Of Dampier's life during the next six years we have no account. In 1697 he published the account of his ‘Voyage round the World,’ in 1 vol. 8vo, with a dedication to Charles Montague [q. v.], afterwards Earl of Halifax, but at this time chancellor of the exchequer, president of the Royal Society, and the avowed patron of letters and science. The book had an immediate success, running through four editions within two years. This prompted the author to bring out a second volume, containing the accounts of his voyages from Acheen to Tonquin and Madras, which had been omitted from the first volume; the account of his early adventures with the logwood cutters in the Bay of Campeachy, and ‘A Discourse of Winds,’ which is one of the most valuable of all the ‘pre-scientific’ essays on meteorological geography, and is even now deserving of close study. This was published in 1699, with a dedication to the Earl of Orford, at that time first lord of the admiralty, to whom Dampier had been recommended by Montague as a man qualified to take command of an exploring voyage which the government resolved to fit out after the conclusion of the peace in 1697. Dampier was accordingly directed to draw up a proposal for such a voyage, and suggested that, as little was known of the Terra Australis, a voyage in that neighbourhood would be of the best advantage, and suited to his previous experience. In another letter he proposes to fill up with provisions at Madagascar and ‘run over directly from thence to the northernmost part of New Holland, where I would water if I had occasion, and from thence I would range towards New Guinea. There are many islands in that sea between New Holland and New Guinea … and it is probable that we may light on some or other that are not without spice. Should I meet with nothing on any of these islands, I would range along the main of New Guinea, to see what that afforded; and from thence I would cross over to the island Gilolo, where I may be informed of the state of those parts by the natives who speak the Malayan language. From Gilolo I would range away to the eastward of New Guinea, and so direct my course southerly, coasting by the land; and where I found a harbour or river I would land and seek about for men and other animals, vegetables, minerals, &c., and having made what discovery I could, I would return home by the way of Tierra del Fuego.’
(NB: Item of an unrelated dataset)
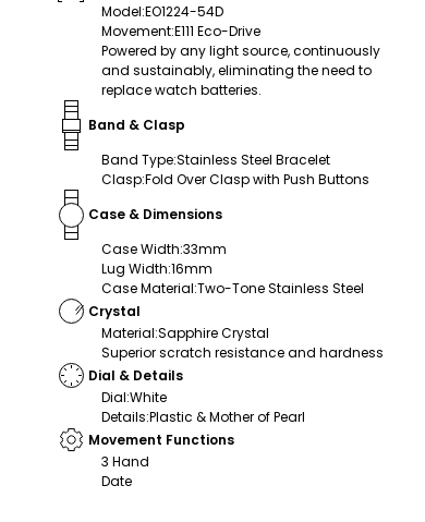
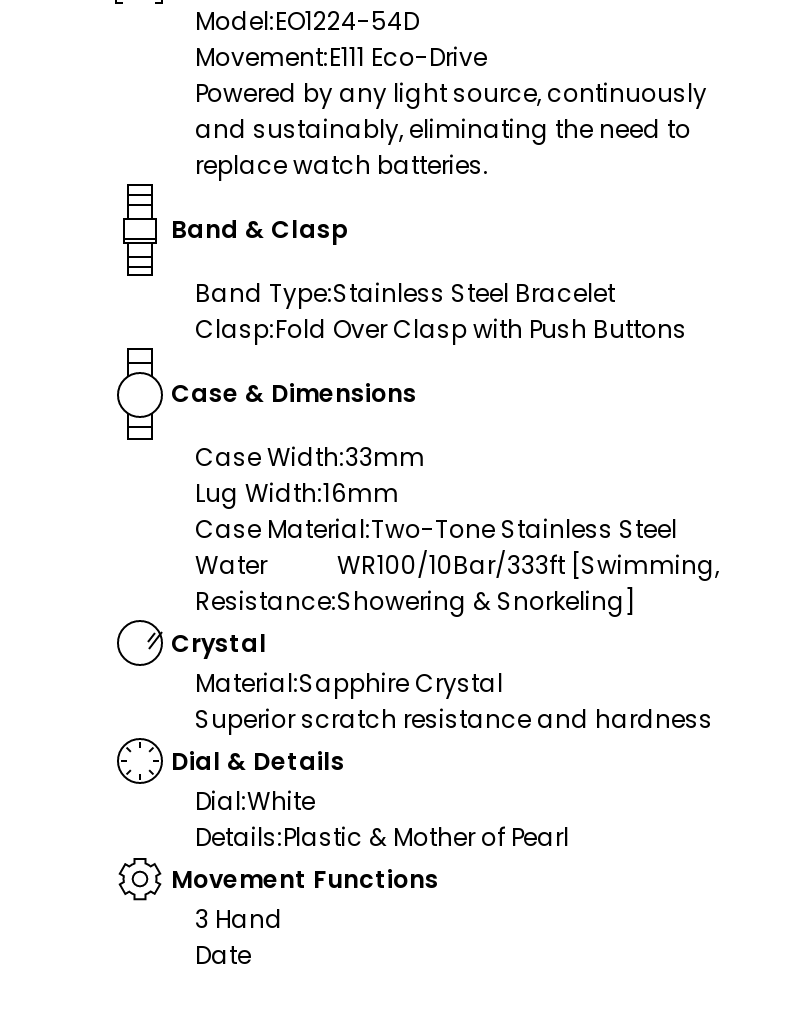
none -> [195,549,337,619] Water | Resistance:
none -> [337,549,719,619] WR100/10Bar/333ft [Swimming, | Showering & Snorkeling]

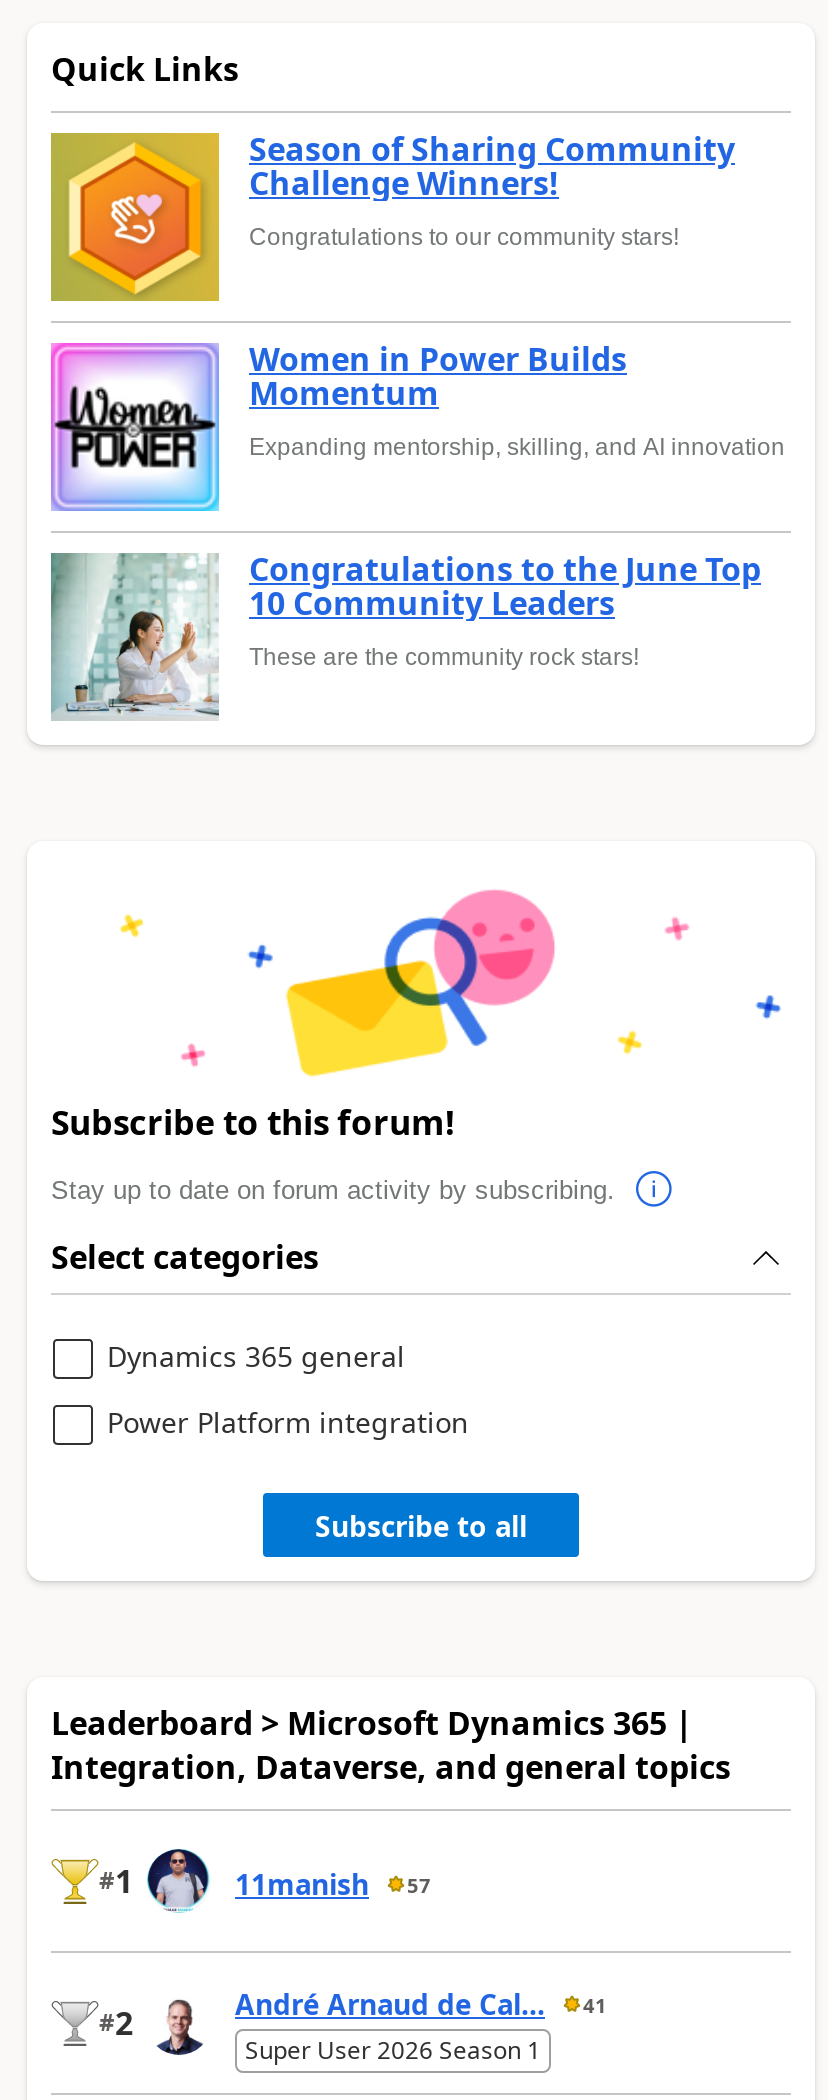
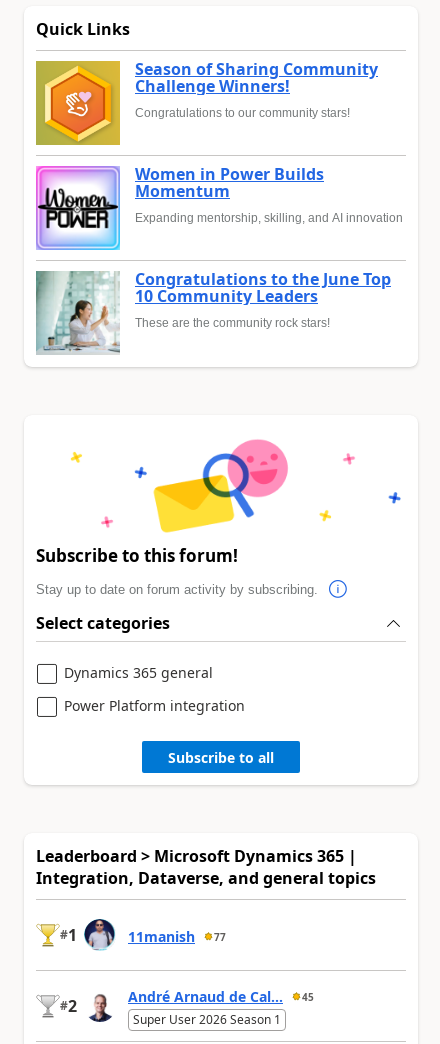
[235,1866,431,1904] 11manish 57 -> [128,928,226,946] 11manish 77
[235,1986,607,2024] André Arnaud de Cal... 41 -> [128,988,314,1006] André Arnaud de Cal... 45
Dampier was appointed, by order of 25 March 1698, to command the Jolly Prize ‘when fitted out’ (Admiralty Minute); but on his reporting (30 June and 6 July) that the Jolly Prize was ‘altogether unfit for the designed voyage,’ he was appointed to the Roebuck, in which he sailed from the Downs on 14 Jan. 1698–9. After touching at the Canaries, Cape Verd Islands, and Bahia, he made a long sweep round the Cape of Good Hope, and sighted the coast of Australia on 26 July. A few days later he anchored in Shark's Bay, and during August searched along the coast, finding no convenient harbour or river, and not being able to get any good water or fresh provisions. As scurvy was rapidly establishing itself among his ship's company, he crossed over to Timor in the beginning of September. Having refreshed his men and cleaned the ship's bottom, he sailed for the coast of New Guinea, on which he came 3 Dec.; then, ‘passing to the northward,’ he says, ‘I ranged along the coast to the easternmost part of New Guinea, which I found does not join to the mainland of New Guinea, but is an island, as I have described it in my map, and called it New Britain.’ Of the north, east, and south coasts of this island he made a fairly correct running survey, though it was left for Carteret [see Carteret, Philip] to discover that St. George's Bay was really St. George's Channel, dividing the island into two; and as Dampier did not visit the western side, he described the land as of much greater extent than it really is. He was prevented from doing more by the discontented state of his crew and the crazy condition of the ship. He anchored at Batavia on 4 July, and, having refitted and provisioned, sailed for England on 17 Oct. 1700. He refitted again at the Cape; but the ship was worn out, and on 21 Feb., when, fortunately, within sight of Ascension, she sprang a dangerous leak. On the morning of the 22nd she anchored in North West Bay, about half a mile from the shore; but after twenty-four hours' hard work all efforts to save her proved vain. She was therefore beached and abandoned, Dampier and the other officers staying on board till the 24th. Ascension was, at that time, an utterly desolate island. The shipwrecked party, however, discovered the remarkable spring of good water near the top of the mountain, and lived, comfortably enough, on goats and turtle, until 3 April, when they were relieved by a homeward-bound squadron of ships of war and East Indiamen.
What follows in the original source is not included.